Before-and-after page screenshots
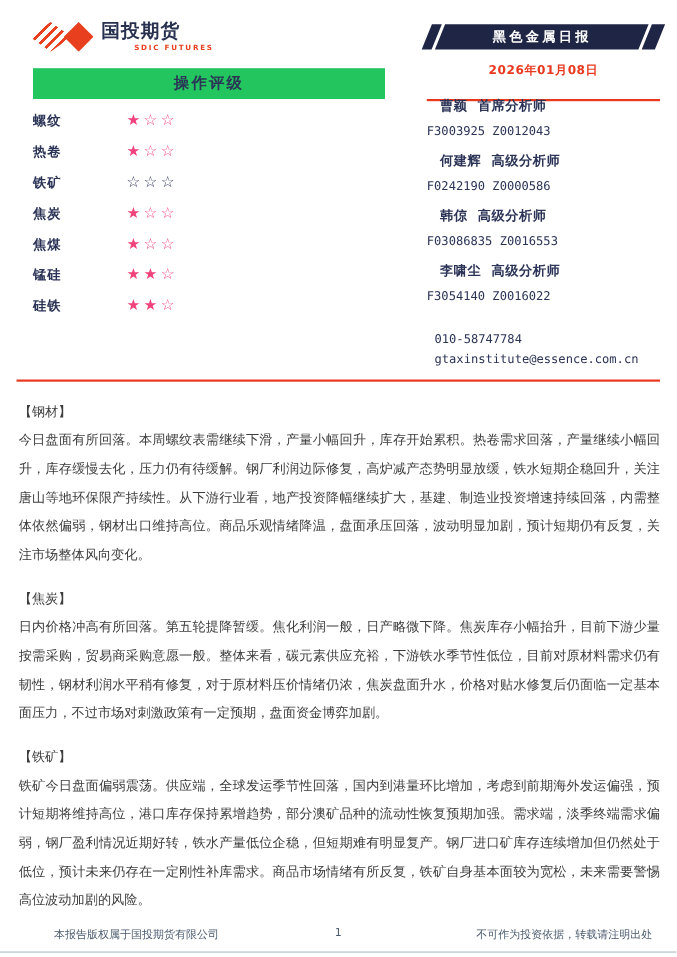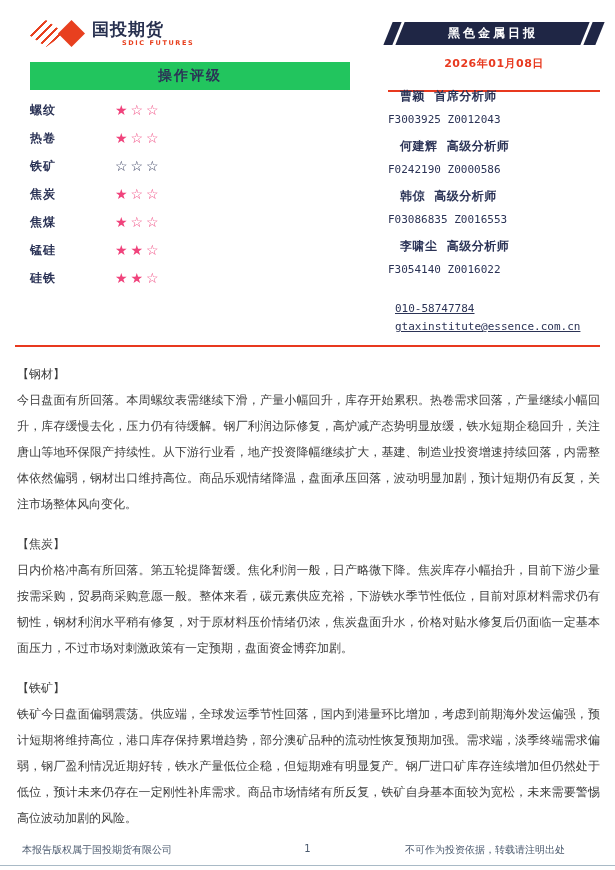--- a/index.html
+++ b/index.html
@@ -59,7 +59,7 @@
   .analyst .a-name { font-size: 12px; font-weight: bold; height: 25px; letter-spacing: 0.5px; margin-left: 12px; }
   .analyst .a-ids  { font-size: 11px; height: 25px; font-family: "DejaVu Sans Mono", "Liberation Mono", monospace; }
   .contact { margin-top: 14px; padding-left: 7px; }
-  .contact div { font-size: 11px; height: 18px; font-family: "DejaVu Sans Mono", "Liberation Mono", monospace; text-decoration: underline; }
+  .contact div { font-size: 11px; height: 18px; font-family: "DejaVu Sans Mono", "Liberation Mono", monospace; }
 
   
   .red-sep { position: absolute; top: 345px; left: 15px; width: 585px; height: 2px; background: #e8391f; }

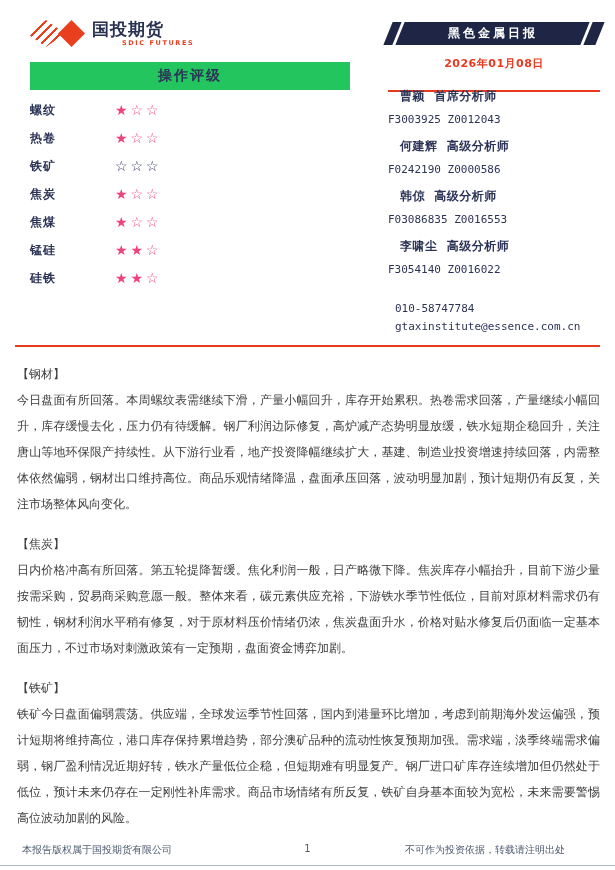--- a/index.html
+++ b/index.html
@@ -75,7 +75,7 @@
     position: absolute; left: 0; right: 0; top: 843px; height: 16px;
     font-size: 10px; color: #4b5a6e;
   }
-  .f-left { position: absolute; left: 22px; top: 0; }
+  .f-left { position: absolute; left: 49px; top: 0; }
   .f-page { position: absolute; left: 0; right: 0; top: 0; text-align: center; }
   .f-right { position: absolute; right: 50px; top: 0; }
   .bottom-line { position: absolute; left: 0; right: 0; top: 865px; height: 1px; background: #a9bac6; }

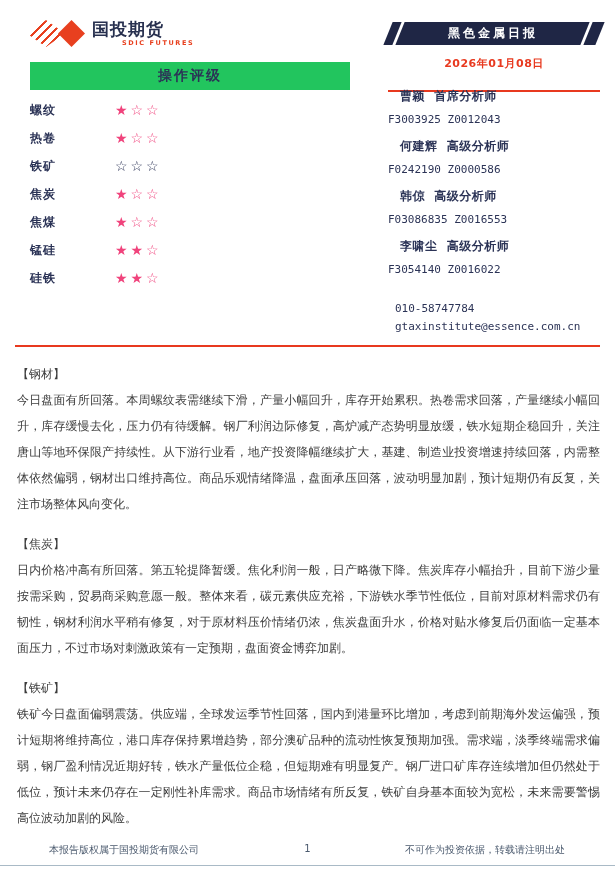--- a/index.html
+++ b/index.html
@@ -77,7 +77,7 @@
   }
   .f-left { position: absolute; left: 49px; top: 0; }
   .f-page { position: absolute; left: 0; right: 0; top: 0; text-align: center; }
-  .f-right { position: absolute; right: 50px; top: 0; }
+  .f-right { position: absolute; right: 22px; top: 0; }
   .bottom-line { position: absolute; left: 0; right: 0; top: 865px; height: 1px; background: #a9bac6; }
 </style>
 </head>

§ Description of the task
Exactly as they stand, set down all of the entries above, minus every picture.

§ Response below
--- a/index.html
+++ b/index.html
@@ -59,7 +59,7 @@
   .analyst .a-name { font-size: 12px; font-weight: bold; height: 25px; letter-spacing: 0.5px; margin-left: 12px; }
   .analyst .a-ids  { font-size: 11px; height: 25px; font-family: "DejaVu Sans Mono", "Liberation Mono", monospace; }
   .contact { margin-top: 14px; padding-left: 7px; }
-  .contact div { font-size: 11px; height: 18px; font-family: "DejaVu Sans Mono", "Liberation Mono", monospace; text-decoration: underline; }
+  .contact div { font-size: 11px; height: 18px; font-family: "DejaVu Sans Mono", "Liberation Mono", monospace; }
 
   
   .red-sep { position: absolute; top: 345px; left: 15px; width: 585px; height: 2px; background: #e8391f; }

--- a/index.html
+++ b/index.html
@@ -75,7 +75,7 @@
     position: absolute; left: 0; right: 0; top: 843px; height: 16px;
     font-size: 10px; color: #4b5a6e;
   }
-  .f-left { position: absolute; left: 22px; top: 0; }
+  .f-left { position: absolute; left: 49px; top: 0; }
   .f-page { position: absolute; left: 0; right: 0; top: 0; text-align: center; }
   .f-right { position: absolute; right: 50px; top: 0; }
   .bottom-line { position: absolute; left: 0; right: 0; top: 865px; height: 1px; background: #a9bac6; }

--- a/index.html
+++ b/index.html
@@ -77,7 +77,7 @@
   }
   .f-left { position: absolute; left: 49px; top: 0; }
   .f-page { position: absolute; left: 0; right: 0; top: 0; text-align: center; }
-  .f-right { position: absolute; right: 50px; top: 0; }
+  .f-right { position: absolute; right: 22px; top: 0; }
   .bottom-line { position: absolute; left: 0; right: 0; top: 865px; height: 1px; background: #a9bac6; }
 </style>
 </head>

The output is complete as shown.